Summary table cheat sheet
Source: docs/usage-tables.md
The five summary_*_vals tables in the metrics database are the
output of the pipeline and the input to the usage-overview UI. This
document is a decoder for what their fields mean.
It is closely adapted from J.M. Sperhac's
"Hub usage data overview and table translator" (Jan 2025), which
remains the most readable reference for the legacy xlogfix_summary.php
that the rewrite ports.

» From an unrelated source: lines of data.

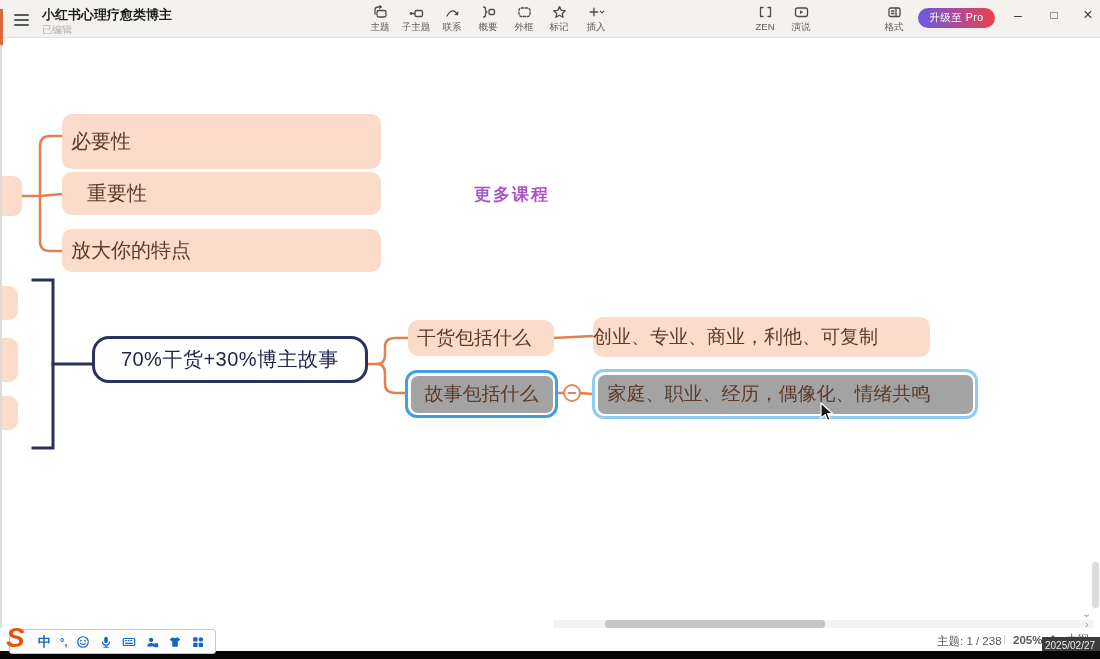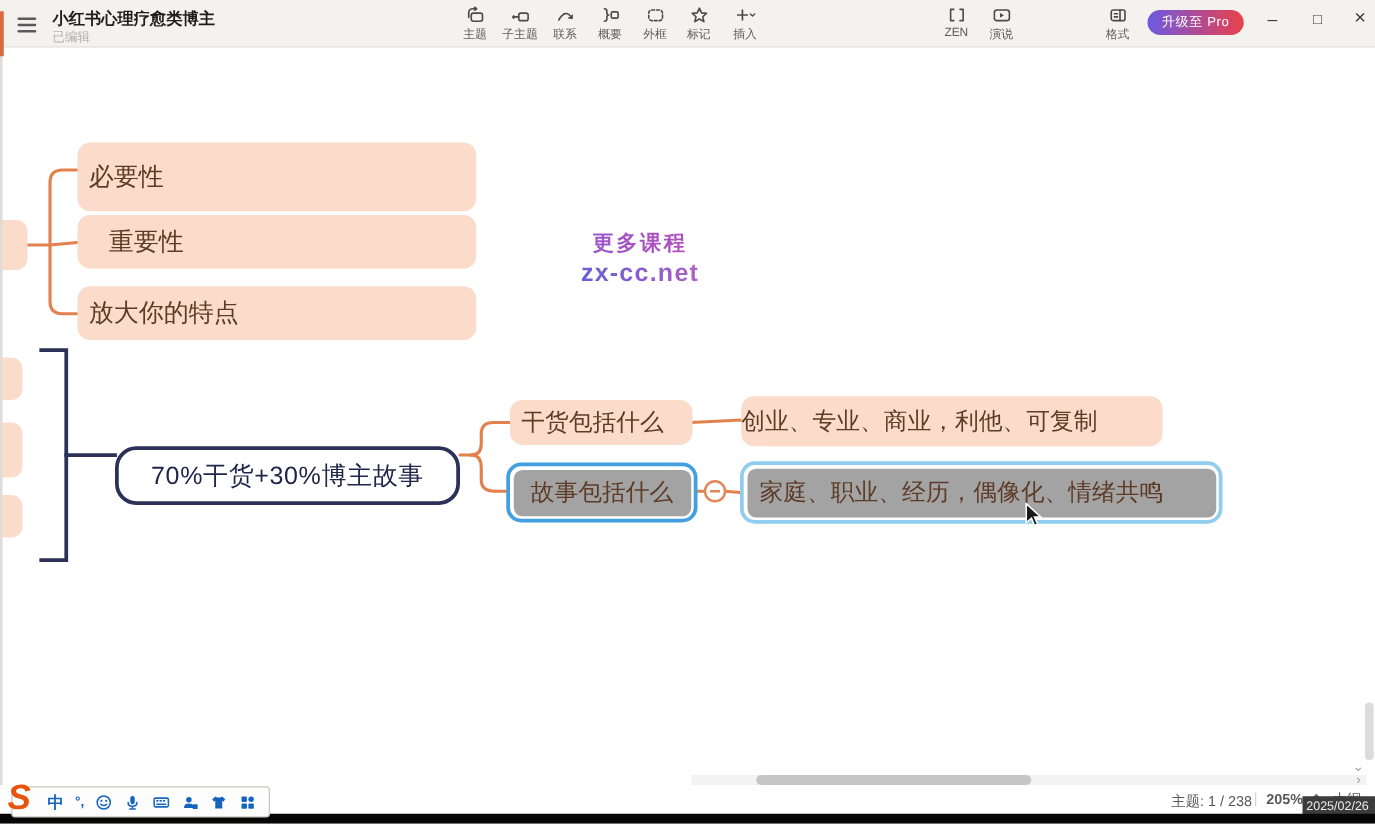"zx-cc.net" div.wm2 { html: <div>zx-cc.net</div> -> none }
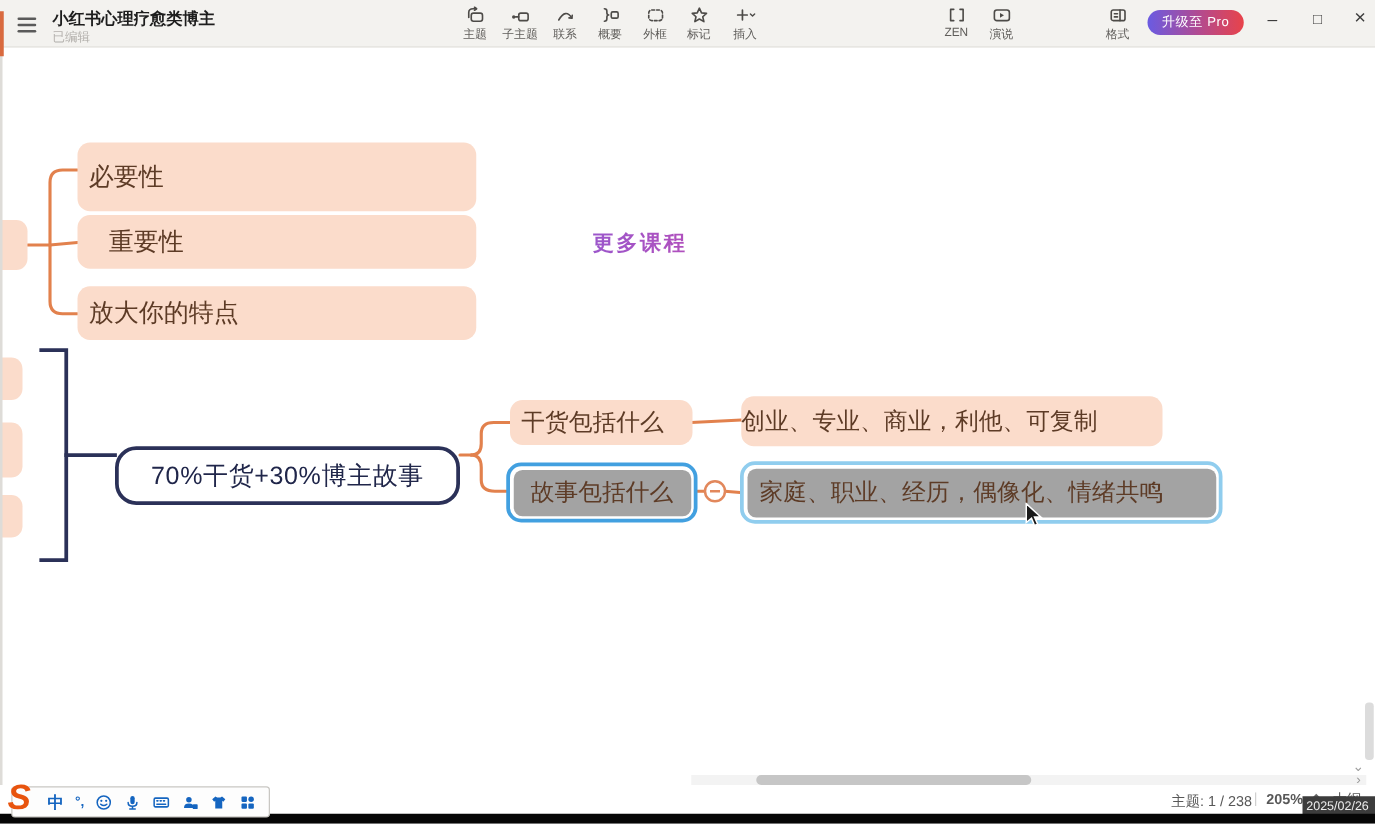"70%干货+30%博主故事" .central { top: 357px -> 336px }
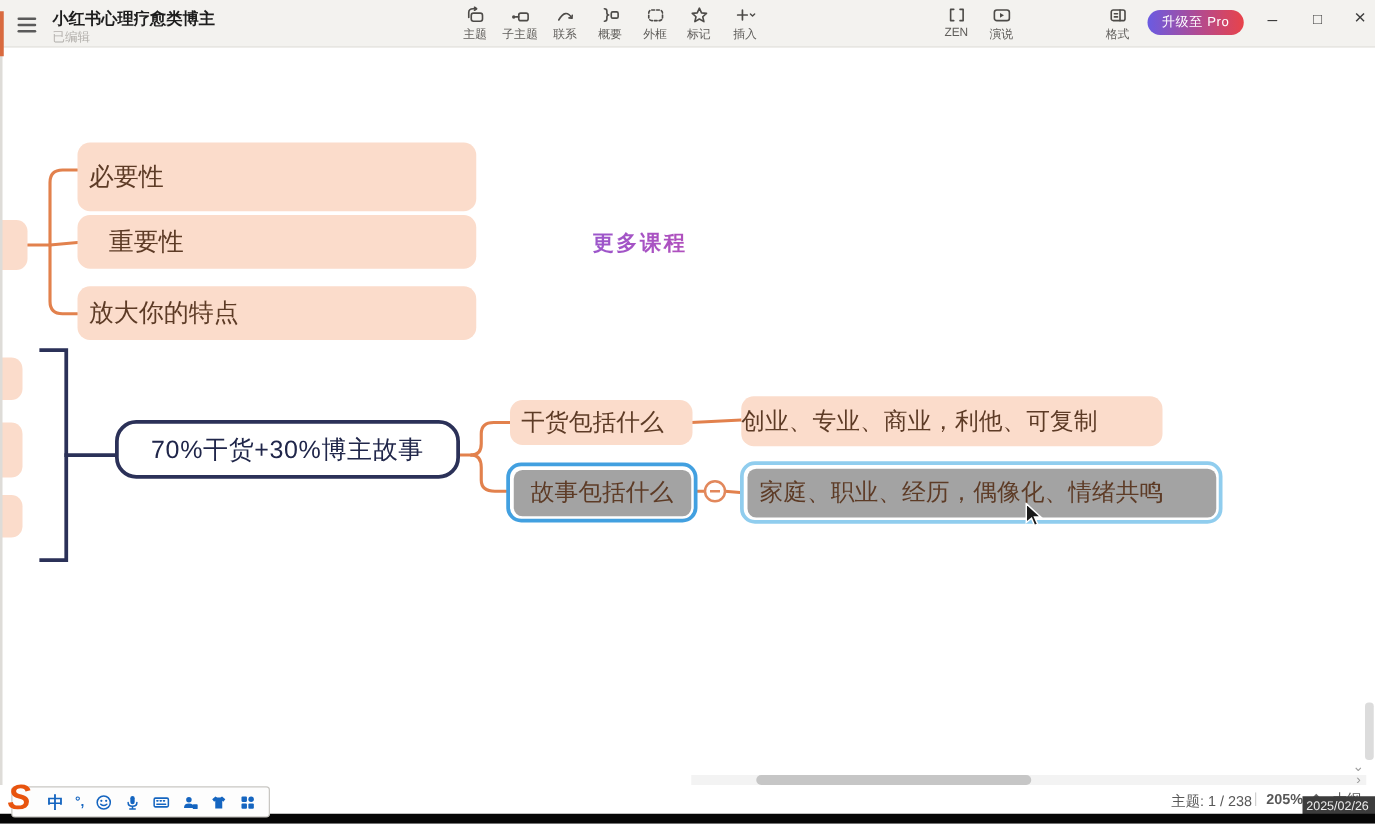"2025/02/26" div.ts-overlay { text: 2025/02/26 -> 2025/02/27 }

The output values are identical — the
rowid/colid/period/datetime/value/valfmt shape is preserved bit-for-bit
by the rewrite.
Common shape
All summary tables have the same six columns:
( rowid TINYINT, -- metric index, table-specific meaning (see below)
colid TINYINT, -- breakdown index (1=total, others=continent/orgtype)

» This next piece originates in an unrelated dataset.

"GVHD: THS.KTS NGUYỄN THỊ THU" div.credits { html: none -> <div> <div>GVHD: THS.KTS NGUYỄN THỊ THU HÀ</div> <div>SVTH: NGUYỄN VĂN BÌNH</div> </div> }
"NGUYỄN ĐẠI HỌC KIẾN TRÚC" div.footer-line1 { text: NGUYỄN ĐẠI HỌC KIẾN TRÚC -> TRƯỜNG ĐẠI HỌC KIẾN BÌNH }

datetime DATETIME, -- 'YYYY-MM-00 00:00:00' for monthly anchors;
-- '0000-00-00 00:00:00' for all-time
period TINYINT, -- 0=year, 1=month, 3=quarter, 12=rolling-12mo,
-- 13=fiscal year (Oct-Sep), 14=all-time
value VARCHAR(200), -- the metric value (numeric-as-string)

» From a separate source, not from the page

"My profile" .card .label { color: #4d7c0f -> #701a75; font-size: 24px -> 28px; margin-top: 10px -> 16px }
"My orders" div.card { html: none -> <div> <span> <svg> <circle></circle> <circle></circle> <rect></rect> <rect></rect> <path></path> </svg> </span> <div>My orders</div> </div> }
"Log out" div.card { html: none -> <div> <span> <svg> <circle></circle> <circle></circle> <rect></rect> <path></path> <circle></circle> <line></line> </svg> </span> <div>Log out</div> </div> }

valfmt TINYINT ) -- 1=count, 2=percent, 4=jobs, 5=duration in seconds
The denormalized shape is awkward — the same colid column means
"residence" for one breakdown and "organization type" for another —
but every reporting tool is built around it. The rewrite preserves
this exactly.
Period codes
| Period | Meaning |
|---|---|
0 |
Calendar year containing datetime |
1 |
Just that month |
3 |
Quarter containing datetime |
12 |
Rolling 12 months ending at datetime |
13 |
Fiscal year (Oct–Sep) containing datetime |
14 |
All time (since 1995-01-01) |
Period 14 is the historically-expensive one — see motivations.md for what the rewrite did about it.
colid (breakdown axis)
Same meaning across summary_user_vals and summary_simusage_vals:
| colid | Meaning |
|---|---|
1 |
Total (always — used by single-value metrics) |
2 |
Residence "identified" — total with known continent |
3 |
Residence — United States |
4 |
Residence — Asia |
5 |
Residence — Europe |
6 |
Residence — Other |
7 |
Organization "identified" — total with known org type |
8 |
Organization — Educational |
9 |
Organization — Industry |
10 |
Organization — Government |
11 |
Organization — Other |
summary_misc_vals rows are total-only and all use colid=1.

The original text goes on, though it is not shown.